TASK INSTRUCTIONS:
Nothing but the pictures should be left out when the entries below are duplicated.

EXERCISE DATA:
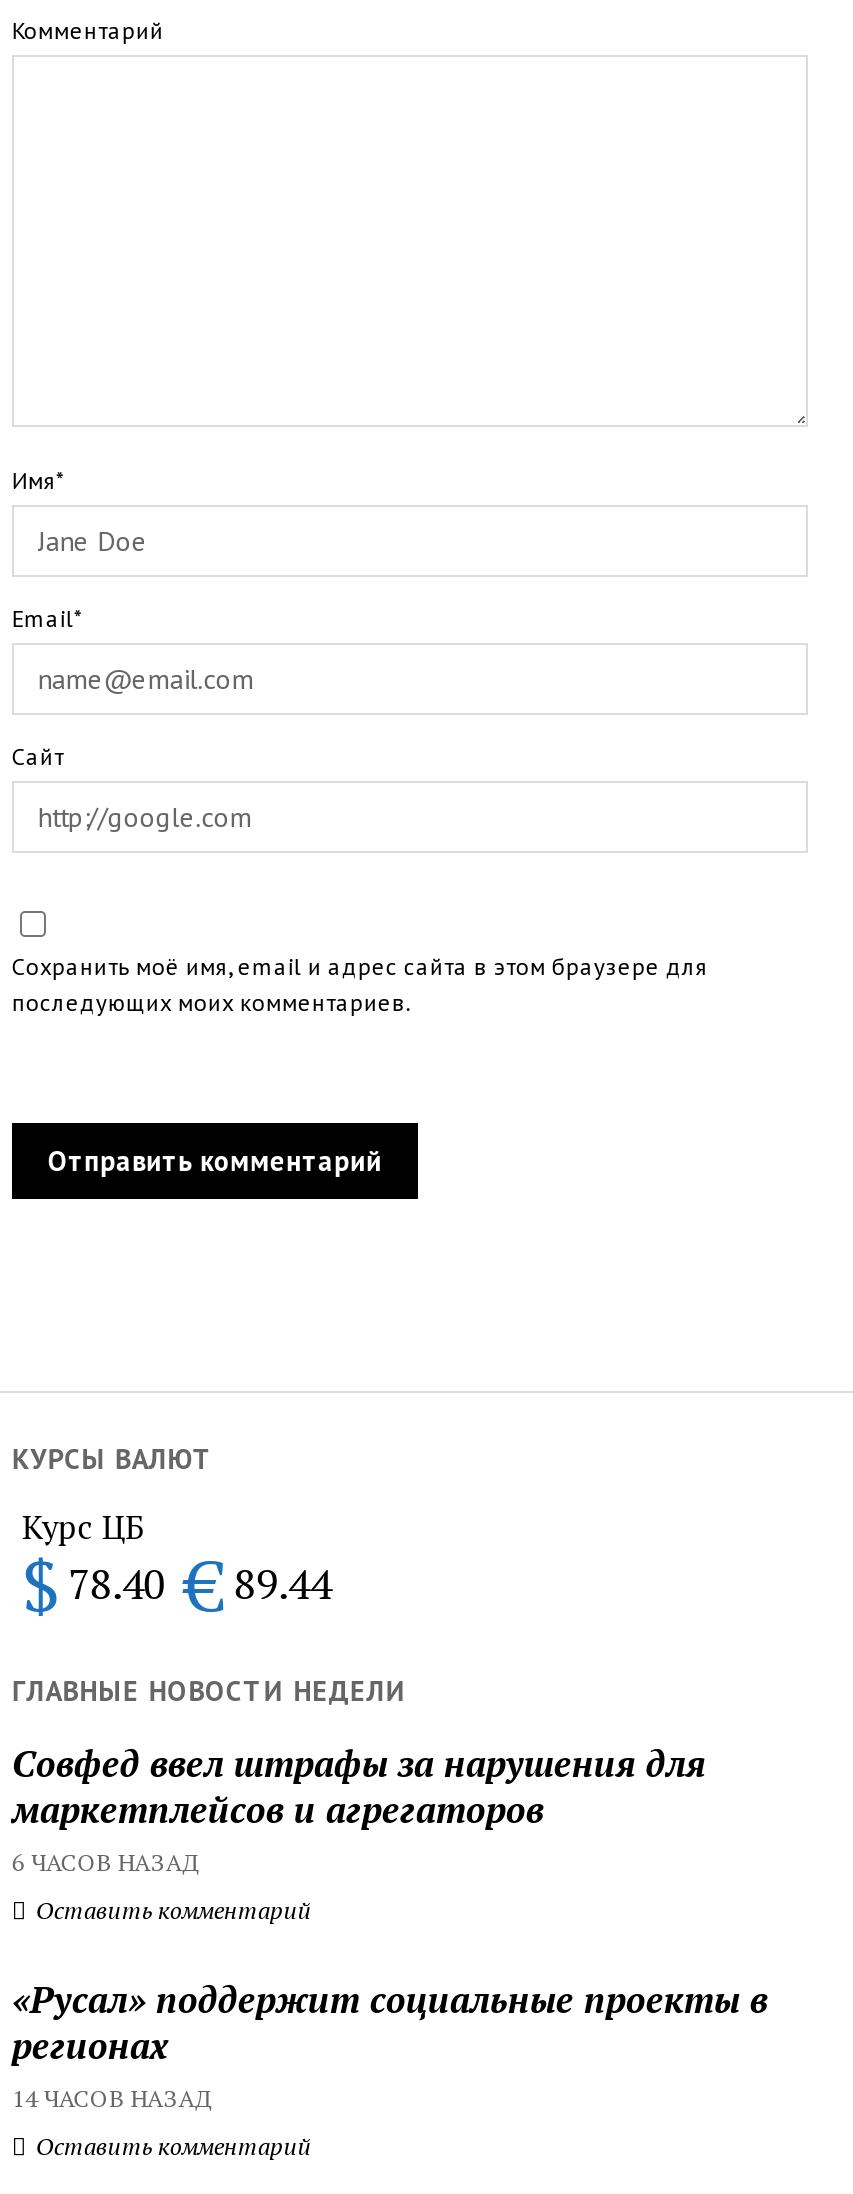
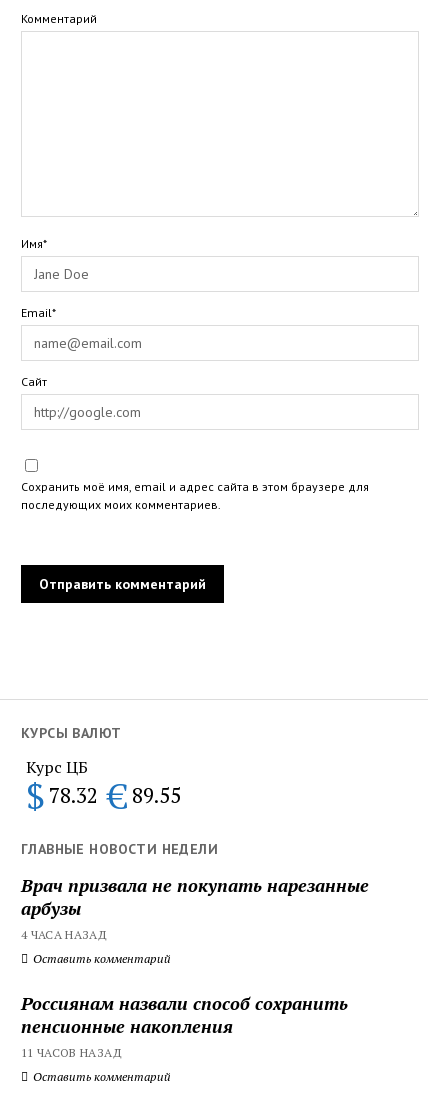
- $ 78.40 € 89.44
+ $ 78.32 € 89.55

- Совфед ввел штрафы за нарушения для
- маркетплейсов и агрегаторов
- 6 ЧАСОВ НАЗАД
+ Врач призвала не покупать нарезанные
+ арбузы
+ 4 ЧАСА НАЗАД

- «Русал» поддержит социальные проекты в
- регионах
- 14 ЧАСОВ НАЗАД
+ Россиянам назвали способ сохранить
+ пенсионные накопления
+ 11 ЧАСОВ НАЗАД
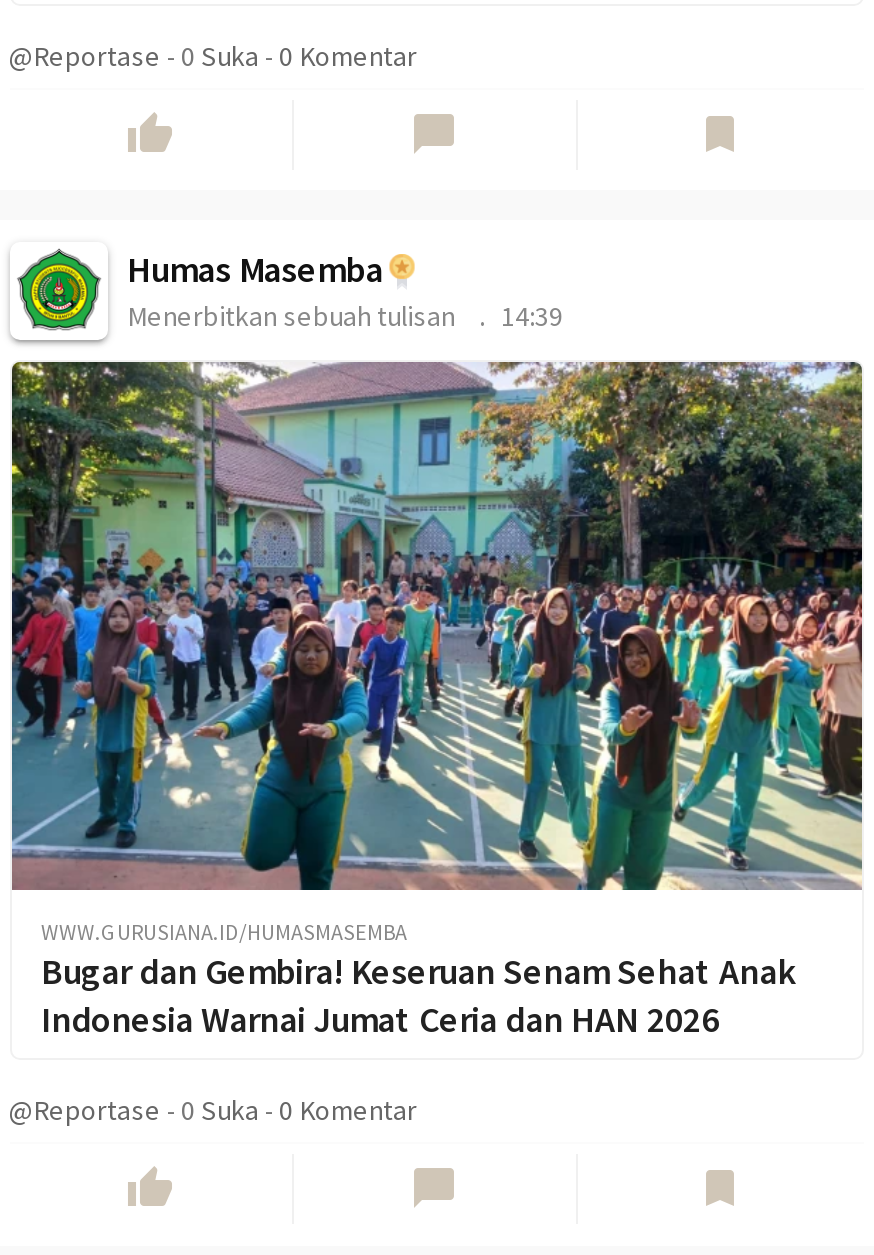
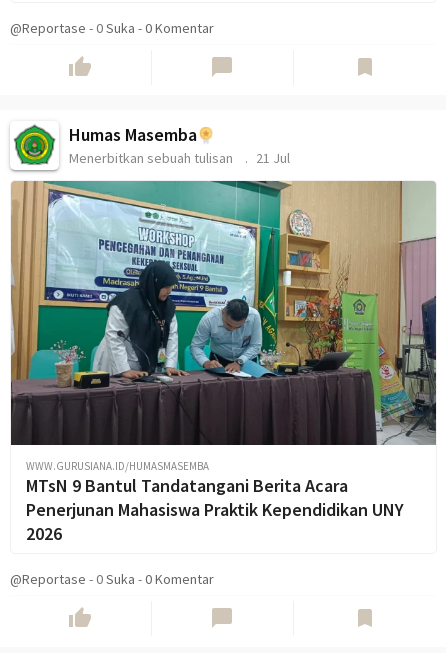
- Menerbitkan sebuah tulisan 14:39
+ Menerbitkan sebuah tulisan 21 Jul

- [image]
- Bugar dan Gembira! Keseruan Senam Sehat Anak
- Indonesia Warnai Jumat Ceria dan HAN 2026
+ [image]
+ MTsN 9 Bantul Tandatangani Berita Acara
+ Penerjunan Mahasiswa Praktik Kependidikan UNY
+ 2026
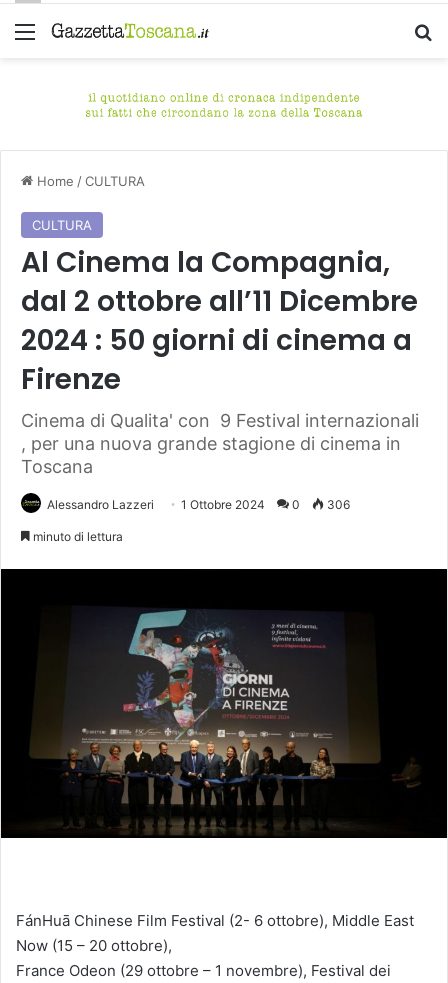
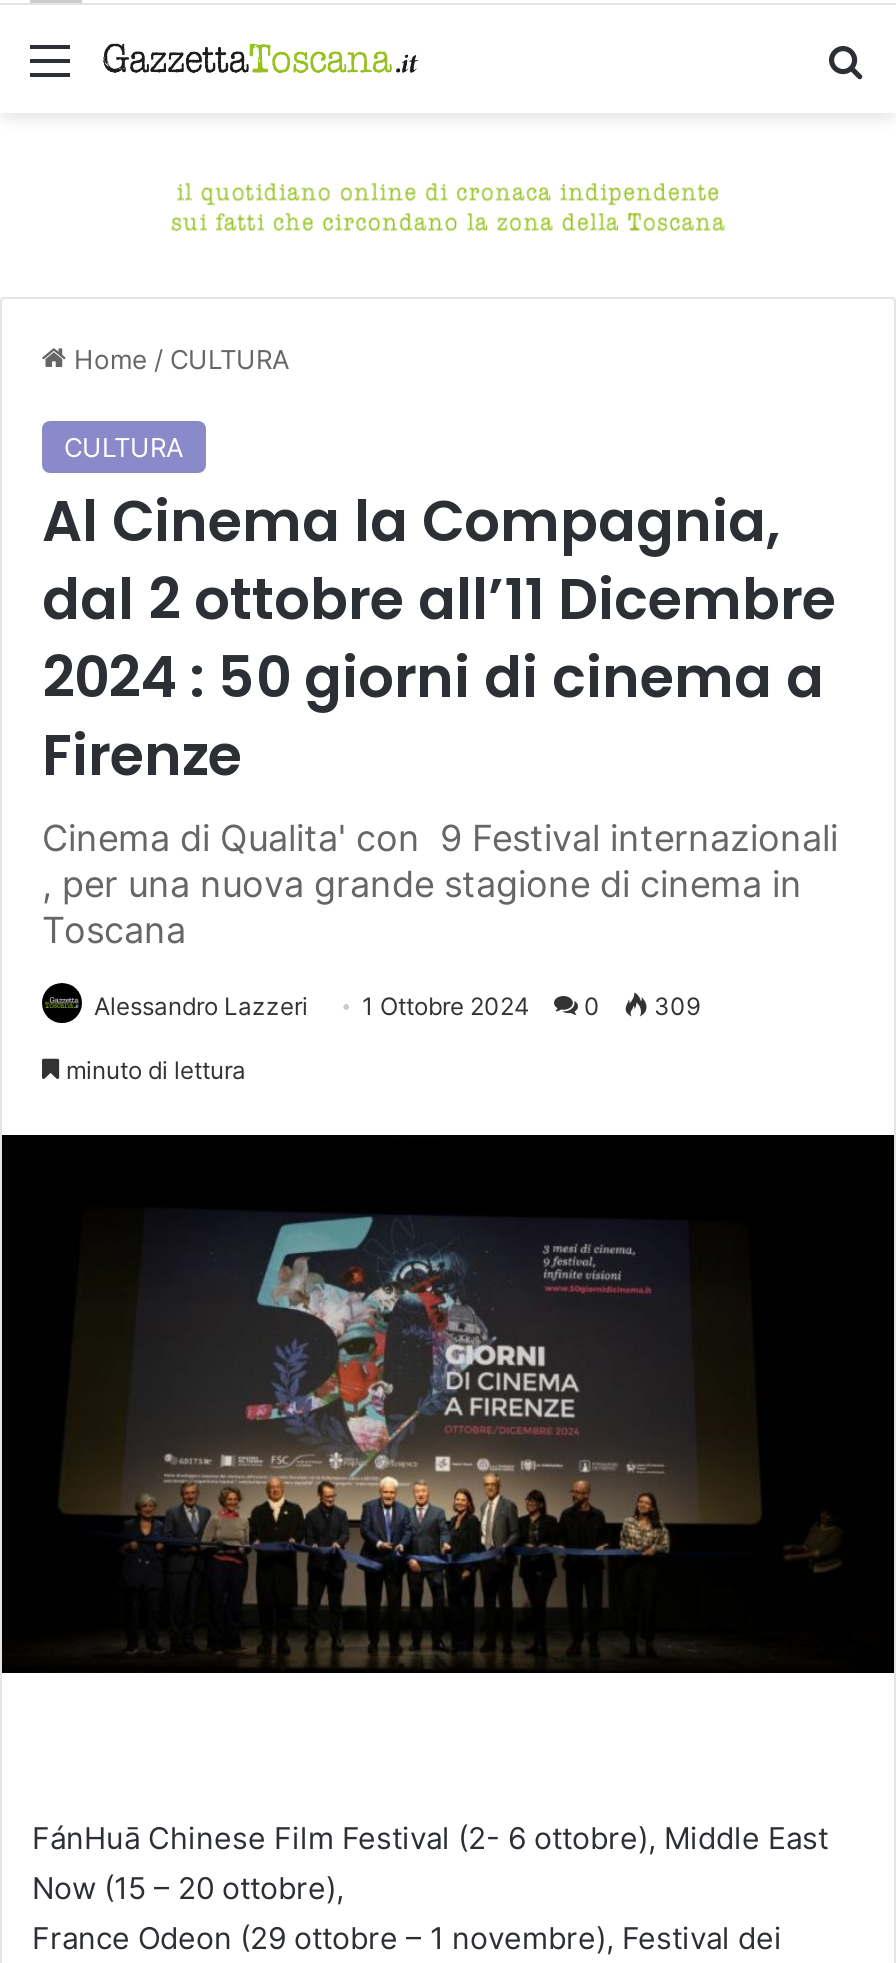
- Alessandro Lazzeri 1 Ottobre 2024 0 306
+ Alessandro Lazzeri 1 Ottobre 2024 0 309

EXERCISE OUTPUT:
- $ 78.40 € 89.44
+ $ 78.32 € 89.55

- Совфед ввел штрафы за нарушения для
- маркетплейсов и агрегаторов
- 6 ЧАСОВ НАЗАД
+ Врач призвала не покупать нарезанные
+ арбузы
+ 4 ЧАСА НАЗАД

- «Русал» поддержит социальные проекты в
- регионах
- 14 ЧАСОВ НАЗАД
+ Россиянам назвали способ сохранить
+ пенсионные накопления
+ 11 ЧАСОВ НАЗАД
- Menerbitkan sebuah tulisan 14:39
+ Menerbitkan sebuah tulisan 21 Jul

- [image]
- Bugar dan Gembira! Keseruan Senam Sehat Anak
- Indonesia Warnai Jumat Ceria dan HAN 2026
+ [image]
+ MTsN 9 Bantul Tandatangani Berita Acara
+ Penerjunan Mahasiswa Praktik Kependidikan UNY
+ 2026
- Alessandro Lazzeri 1 Ottobre 2024 0 306
+ Alessandro Lazzeri 1 Ottobre 2024 0 309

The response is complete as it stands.